Referring to FIG. 9, the sensor pattern (60) of the electronic patch element (100) can be arranged in an array form on a porous-elastic film (30). The sensor pattern (60) can be connected to an external terminal via a wiring (66).

While the embodiments of the present invention have been described above with reference to the attached drawings, those skilled in the art will appreciate that the present invention can be implemented in other specific forms without altering the technical spirit or essential characteristics thereof.
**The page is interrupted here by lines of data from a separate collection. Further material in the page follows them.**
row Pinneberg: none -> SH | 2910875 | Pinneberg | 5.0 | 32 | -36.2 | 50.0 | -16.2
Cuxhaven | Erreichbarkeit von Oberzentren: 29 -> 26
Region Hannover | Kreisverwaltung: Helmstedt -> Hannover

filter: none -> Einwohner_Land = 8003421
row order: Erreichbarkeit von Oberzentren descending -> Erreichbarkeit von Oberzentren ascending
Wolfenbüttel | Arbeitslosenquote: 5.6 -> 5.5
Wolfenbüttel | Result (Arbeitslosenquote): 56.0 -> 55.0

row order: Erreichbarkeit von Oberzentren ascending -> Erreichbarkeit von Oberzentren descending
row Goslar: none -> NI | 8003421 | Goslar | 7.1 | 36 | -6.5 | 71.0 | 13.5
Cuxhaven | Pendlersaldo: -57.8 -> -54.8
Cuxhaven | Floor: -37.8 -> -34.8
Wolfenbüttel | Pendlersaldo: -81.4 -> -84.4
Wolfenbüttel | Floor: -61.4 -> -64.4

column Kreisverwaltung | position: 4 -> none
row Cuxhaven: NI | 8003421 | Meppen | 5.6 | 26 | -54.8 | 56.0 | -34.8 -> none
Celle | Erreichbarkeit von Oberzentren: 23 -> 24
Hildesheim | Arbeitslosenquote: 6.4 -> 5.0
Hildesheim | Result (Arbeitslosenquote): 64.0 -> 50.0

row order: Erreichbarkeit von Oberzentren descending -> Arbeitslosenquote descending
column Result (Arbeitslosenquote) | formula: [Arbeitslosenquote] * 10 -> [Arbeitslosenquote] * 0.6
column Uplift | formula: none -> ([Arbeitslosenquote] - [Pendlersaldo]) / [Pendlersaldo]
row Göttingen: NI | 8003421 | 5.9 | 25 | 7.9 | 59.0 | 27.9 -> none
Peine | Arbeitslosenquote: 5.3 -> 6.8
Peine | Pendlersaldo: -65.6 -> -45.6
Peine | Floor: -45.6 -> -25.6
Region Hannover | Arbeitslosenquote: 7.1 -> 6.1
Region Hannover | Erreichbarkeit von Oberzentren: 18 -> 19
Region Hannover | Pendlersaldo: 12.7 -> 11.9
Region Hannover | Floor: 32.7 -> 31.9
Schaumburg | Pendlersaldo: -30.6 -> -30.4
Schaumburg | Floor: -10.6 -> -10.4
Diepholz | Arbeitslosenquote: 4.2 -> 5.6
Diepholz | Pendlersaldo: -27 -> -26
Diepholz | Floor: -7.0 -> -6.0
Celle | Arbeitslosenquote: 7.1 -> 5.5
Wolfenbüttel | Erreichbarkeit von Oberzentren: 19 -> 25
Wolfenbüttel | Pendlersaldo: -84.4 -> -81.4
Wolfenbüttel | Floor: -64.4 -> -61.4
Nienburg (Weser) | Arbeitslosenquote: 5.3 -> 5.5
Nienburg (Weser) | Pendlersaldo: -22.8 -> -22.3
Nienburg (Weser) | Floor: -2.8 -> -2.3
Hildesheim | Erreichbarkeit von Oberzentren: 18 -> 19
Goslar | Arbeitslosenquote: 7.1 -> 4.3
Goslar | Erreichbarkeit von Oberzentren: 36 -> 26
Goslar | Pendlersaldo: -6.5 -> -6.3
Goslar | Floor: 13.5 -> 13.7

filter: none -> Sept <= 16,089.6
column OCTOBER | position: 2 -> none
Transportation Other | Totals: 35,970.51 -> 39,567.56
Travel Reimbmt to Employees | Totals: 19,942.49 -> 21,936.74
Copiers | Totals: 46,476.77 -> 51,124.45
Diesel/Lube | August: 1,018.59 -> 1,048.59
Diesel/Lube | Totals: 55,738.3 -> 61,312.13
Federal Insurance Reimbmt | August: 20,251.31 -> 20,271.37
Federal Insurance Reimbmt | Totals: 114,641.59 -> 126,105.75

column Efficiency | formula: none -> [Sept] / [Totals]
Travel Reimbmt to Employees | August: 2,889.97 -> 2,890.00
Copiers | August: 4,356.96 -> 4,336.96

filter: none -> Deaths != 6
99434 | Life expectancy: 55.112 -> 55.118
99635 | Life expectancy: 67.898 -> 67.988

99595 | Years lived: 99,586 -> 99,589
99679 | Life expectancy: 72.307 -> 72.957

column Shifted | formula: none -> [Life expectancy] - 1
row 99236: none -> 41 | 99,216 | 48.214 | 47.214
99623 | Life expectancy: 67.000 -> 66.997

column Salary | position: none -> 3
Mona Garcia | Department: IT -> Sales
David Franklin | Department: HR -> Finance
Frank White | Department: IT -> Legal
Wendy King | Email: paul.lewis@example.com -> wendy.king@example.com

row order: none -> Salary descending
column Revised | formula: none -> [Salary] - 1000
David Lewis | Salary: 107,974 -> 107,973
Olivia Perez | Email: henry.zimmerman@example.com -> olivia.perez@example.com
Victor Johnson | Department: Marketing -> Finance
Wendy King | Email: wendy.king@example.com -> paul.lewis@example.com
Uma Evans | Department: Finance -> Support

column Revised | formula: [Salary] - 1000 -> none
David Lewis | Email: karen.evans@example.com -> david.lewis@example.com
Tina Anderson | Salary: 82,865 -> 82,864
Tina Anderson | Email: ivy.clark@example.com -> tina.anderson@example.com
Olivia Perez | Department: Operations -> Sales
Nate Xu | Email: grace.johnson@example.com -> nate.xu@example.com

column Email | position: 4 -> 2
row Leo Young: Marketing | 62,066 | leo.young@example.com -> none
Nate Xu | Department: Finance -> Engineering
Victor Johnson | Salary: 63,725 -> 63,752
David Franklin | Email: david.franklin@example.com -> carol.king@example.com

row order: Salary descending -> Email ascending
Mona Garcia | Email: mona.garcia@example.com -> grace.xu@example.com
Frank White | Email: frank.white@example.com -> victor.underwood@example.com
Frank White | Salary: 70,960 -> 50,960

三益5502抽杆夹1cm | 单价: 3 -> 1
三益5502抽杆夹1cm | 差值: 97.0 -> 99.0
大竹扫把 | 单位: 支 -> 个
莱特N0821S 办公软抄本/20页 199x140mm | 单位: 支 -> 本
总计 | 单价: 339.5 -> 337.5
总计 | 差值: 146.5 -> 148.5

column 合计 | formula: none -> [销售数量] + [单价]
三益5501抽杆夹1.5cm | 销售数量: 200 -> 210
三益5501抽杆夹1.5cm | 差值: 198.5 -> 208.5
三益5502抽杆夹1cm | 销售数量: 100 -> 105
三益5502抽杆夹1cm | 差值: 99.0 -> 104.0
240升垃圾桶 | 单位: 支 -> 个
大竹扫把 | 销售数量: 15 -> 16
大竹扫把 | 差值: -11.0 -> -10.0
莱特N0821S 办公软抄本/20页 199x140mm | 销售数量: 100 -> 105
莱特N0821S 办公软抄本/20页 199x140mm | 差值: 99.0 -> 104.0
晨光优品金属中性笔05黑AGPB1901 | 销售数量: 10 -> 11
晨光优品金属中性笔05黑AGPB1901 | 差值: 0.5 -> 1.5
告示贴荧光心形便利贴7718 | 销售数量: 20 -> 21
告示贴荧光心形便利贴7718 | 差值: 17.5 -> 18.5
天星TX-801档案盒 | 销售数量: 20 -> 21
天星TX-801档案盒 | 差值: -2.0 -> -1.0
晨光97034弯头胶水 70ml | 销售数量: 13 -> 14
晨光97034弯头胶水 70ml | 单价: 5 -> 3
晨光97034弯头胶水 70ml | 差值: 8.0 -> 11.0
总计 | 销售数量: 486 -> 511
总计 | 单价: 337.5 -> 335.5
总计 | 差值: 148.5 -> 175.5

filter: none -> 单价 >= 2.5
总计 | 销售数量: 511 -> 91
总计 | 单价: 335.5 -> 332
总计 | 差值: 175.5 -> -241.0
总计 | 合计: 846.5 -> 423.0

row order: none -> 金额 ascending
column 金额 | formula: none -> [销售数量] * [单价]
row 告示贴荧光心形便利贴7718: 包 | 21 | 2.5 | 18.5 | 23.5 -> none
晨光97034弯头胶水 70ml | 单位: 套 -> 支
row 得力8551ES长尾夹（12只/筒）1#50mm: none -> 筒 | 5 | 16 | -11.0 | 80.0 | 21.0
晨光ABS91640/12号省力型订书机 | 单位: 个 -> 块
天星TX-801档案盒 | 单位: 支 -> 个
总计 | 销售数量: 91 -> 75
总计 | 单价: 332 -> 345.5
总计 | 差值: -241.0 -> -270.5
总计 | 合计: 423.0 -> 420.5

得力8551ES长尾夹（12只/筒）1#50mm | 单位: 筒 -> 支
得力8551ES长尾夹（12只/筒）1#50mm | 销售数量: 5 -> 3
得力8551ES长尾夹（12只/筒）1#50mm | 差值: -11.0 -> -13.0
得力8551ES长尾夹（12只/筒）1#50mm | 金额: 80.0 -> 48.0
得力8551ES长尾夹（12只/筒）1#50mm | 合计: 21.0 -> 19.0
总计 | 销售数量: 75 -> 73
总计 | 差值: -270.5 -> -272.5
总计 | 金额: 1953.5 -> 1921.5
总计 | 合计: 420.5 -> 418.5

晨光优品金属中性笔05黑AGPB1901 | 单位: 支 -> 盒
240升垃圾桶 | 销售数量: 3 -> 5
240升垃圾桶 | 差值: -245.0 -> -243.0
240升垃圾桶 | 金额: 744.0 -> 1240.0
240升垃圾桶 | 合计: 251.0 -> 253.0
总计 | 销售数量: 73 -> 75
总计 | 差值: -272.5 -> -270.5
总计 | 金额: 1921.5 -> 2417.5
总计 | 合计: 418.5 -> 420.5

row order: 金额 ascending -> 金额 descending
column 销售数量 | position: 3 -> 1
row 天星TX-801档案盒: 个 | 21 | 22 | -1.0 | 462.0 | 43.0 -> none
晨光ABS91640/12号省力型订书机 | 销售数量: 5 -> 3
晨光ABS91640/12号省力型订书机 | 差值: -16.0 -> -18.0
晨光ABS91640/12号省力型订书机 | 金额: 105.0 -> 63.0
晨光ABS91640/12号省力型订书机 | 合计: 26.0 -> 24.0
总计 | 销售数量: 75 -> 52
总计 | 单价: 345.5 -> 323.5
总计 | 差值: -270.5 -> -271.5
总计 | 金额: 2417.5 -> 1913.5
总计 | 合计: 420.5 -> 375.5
Therefore, the embodiments described above should be understood to be illustrative in all respects and not restrictive.

Claims (10)

A step of providing an elastic polymer mixed solution on a filter paper;
A step of rotating the filter paper to coat the elastic polymer mixture solution; and
A method for producing a porous-elastic film, comprising the step of providing water vapor to the above filter paper and the above elastomer mixture solution to form a porous-elastic film.
In the first paragraph,
A method for producing a porous-elastic film comprising a wet filter paper wetted with first deionized water.
In the first paragraph,
A method for producing a porous-elastic film comprising the above-mentioned elastic polymer mixture solution comprising an ecoflex and a curing agent.
In the third paragraph,
A method for producing a porous-elastic film, wherein the above ecoplex and the above curing agent have a weight mixing ratio of 1:1.
In paragraph 4,
A method for producing a porous-elastic film, wherein the above-mentioned elastic polymer mixture solution further comprises a silicone adhesive.
In paragraph 5,
A method for producing a porous-elastic film, wherein the above ecoplex, the above curing agent, and the above silicone adhesive have a weight ratio of 1:1:2.
In the first paragraph,
A method for producing a porous-elastic film wherein the above steam is pumped under vacuum pressure.
In the first paragraph,
A method for producing a porous-elastic film in which the above steam is heated to 120°C or higher.
In paragraph 8,
The above porous-elastic film has micropores,
A method for producing a porous-elastic film having the above micropores having a diameter of 40 μm to 200 μm.
In paragraph 9,
A method for manufacturing a porous-elastic film in which the above filter paper is rotated at a speed of 1000 rpm for 30 seconds.